El manejo tradicional de este tipo de embarazo ectópico ha sido la cirugía. Sin embargo, dentro de las opciones terapéuticas se describen el manejo expectante, el tratamiento médico y el quirúrgico (7, 8, 9). Se han reportados casos de manejo expectante en embarazos heterotópicos cornuales, debido a que los pacientes estaban libres de síntomas, estables y ultrasonográficamente se comprobó muerte fetal de la gestación cornual (7). El manejo médico consiste en la aplicación de metotrexato, de preferencia sistémico, vía intramuscular por el peligro que implica la vía local en una región tan vascularizada como la intersticial. La dosis empleada en los distintos estudios es de 50 mg/m2 (4, 6, 8). El uso de cloruro de potasio directo en el saco cornual o corazón fetal sólo ha sido reportado en embarazos heterótopicos (7). La embolización de la arteria uterina ha sido publicada como otra forma de manejo médico exitoso en el embarazo intersticial (10, 11). El tratamiento quirúrgico se puede realizar con resección laparoscópica, laparotomía con resección cornual, -que ha sido, clásicamente, el tratamiento de elección-, o incluso realizar una histerectomía, según el daño uterino (12, 13). En el caso presentado se optó por laparotomía y resección cornual dada la condición de urgencia de la paciente.

Finalmente, queremos destacar que la revisión de la literatura no encontró casos reportados, ni relación entre embarazo intersticial y tromboembolismo pulmonar agudo. Creemos que el estado de hipercoagulabilidad que se da en todo embarazo puede explicar la complicación presentada.

CONCLUSIONES

El embarazo cornual a pesar de su rara frecuencia, es una forma de gestación ectópica de difícil diagnóstico y alta mortalidad materna. Principalmente en las etapas iniciales puede ser confundido con una gestación intrauterina, donde la sub unidad b de la hormona coriónica humana (b-hCG) cuantitativa puede ser adecuada a la edad gestacional; incluso con exploración laparoscópica pueden encontrarse resultados falsos negativos (1, 3).
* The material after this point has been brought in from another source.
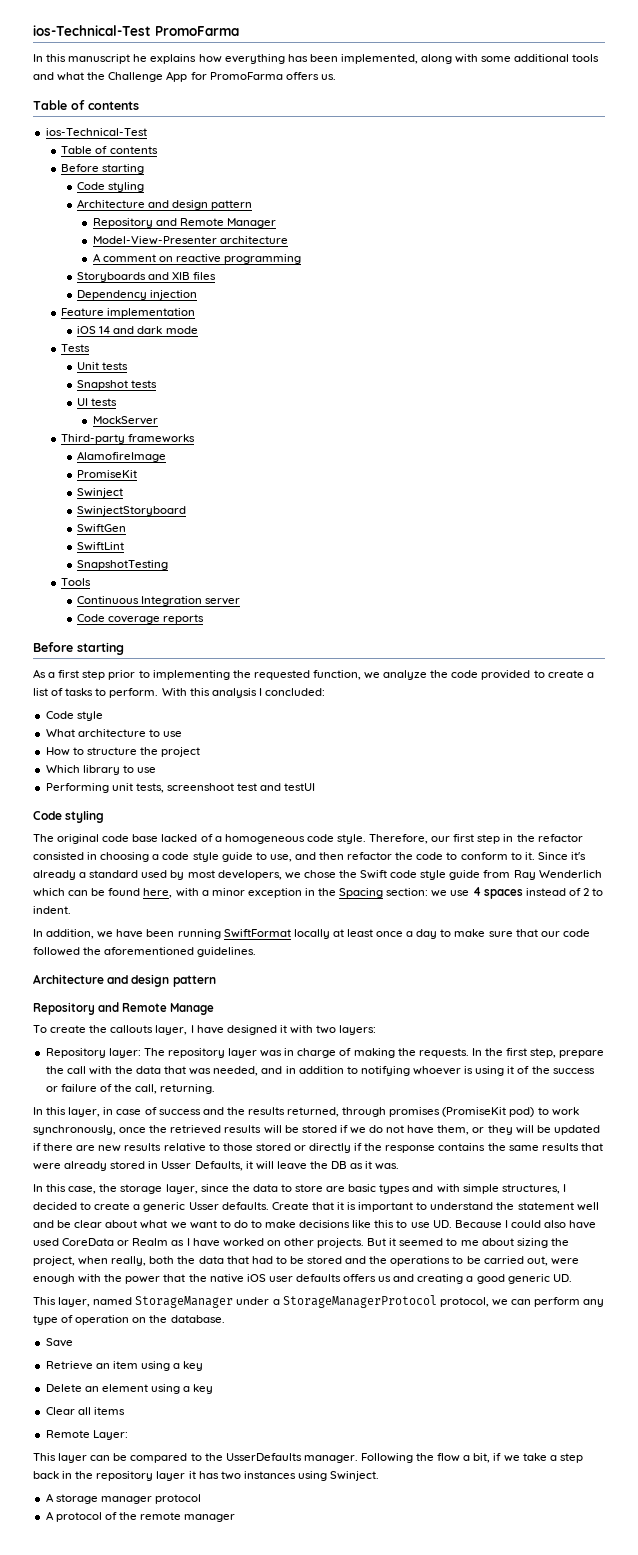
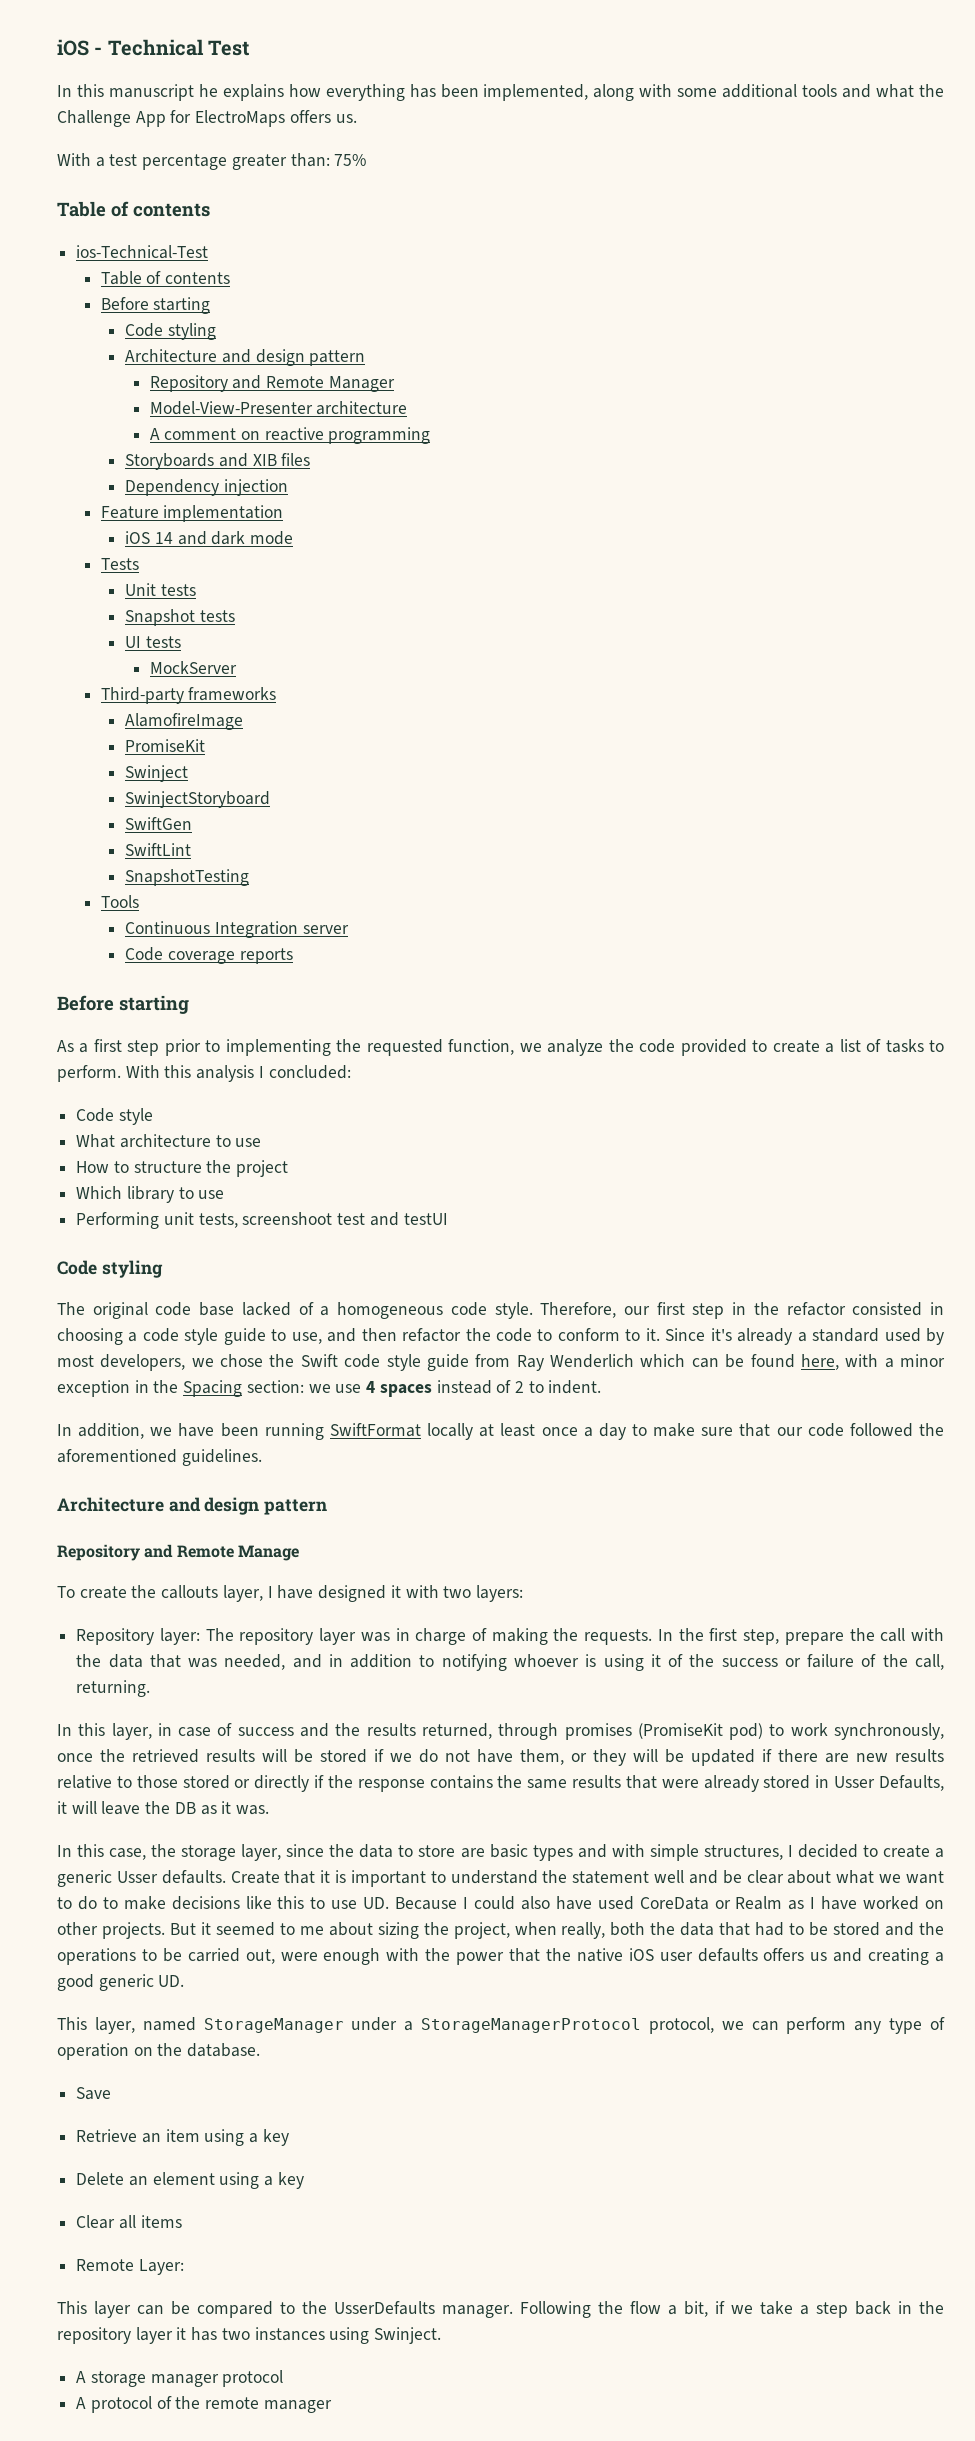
[33,25,239,36] ios-Technical-Test PromoFarma -> [57,39,250,56] iOS - Technical Test
[209,72,283,80] PromoFarma -> [195,110,286,127] ElectroMaps
(336, 77) none -> [57,153,367,170] // With a test percentage greater than: 75%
El manejo convencional del embarazo intersticial resulta en resección cornual o histerectomía (13). En ausencia de rotura, el manejo médico es una opción que elimina el riesgo de la cirugía y anestesia; esta modalidad tiene un resultado similar a la cirugía (4, 7). La cirugía radical (resección cornual, histerectomía total abdominal o ambas) limitan la función y la capacidad reproductora futura, por lo tanto, ante el diagnóstico de un embarazo cornual el manejo conservador debiese ser una alternativa, frente a una paciente con deseo de fertilidad y sin signos de compromiso hemodinámico. Actualmente, hay insuficiente evidencia para recomendar una sola modalidad de tratamiento y la decisión debe basarse en la presentación clínica, la experiencia del cirujano, la razón costo/beneficio y la opinión de la paciente.

Con el apoyo de métodos diagnósticos de alta sensibilidad, como la ecotomografía transvaginal y la b-hCG, hoy en día, se diagnostican embarazos ectópicos en etapas más precoces (14), contribuyendo de esta forma a mejorar la morbilidad y mortalidad materna asociada a esta causa (15).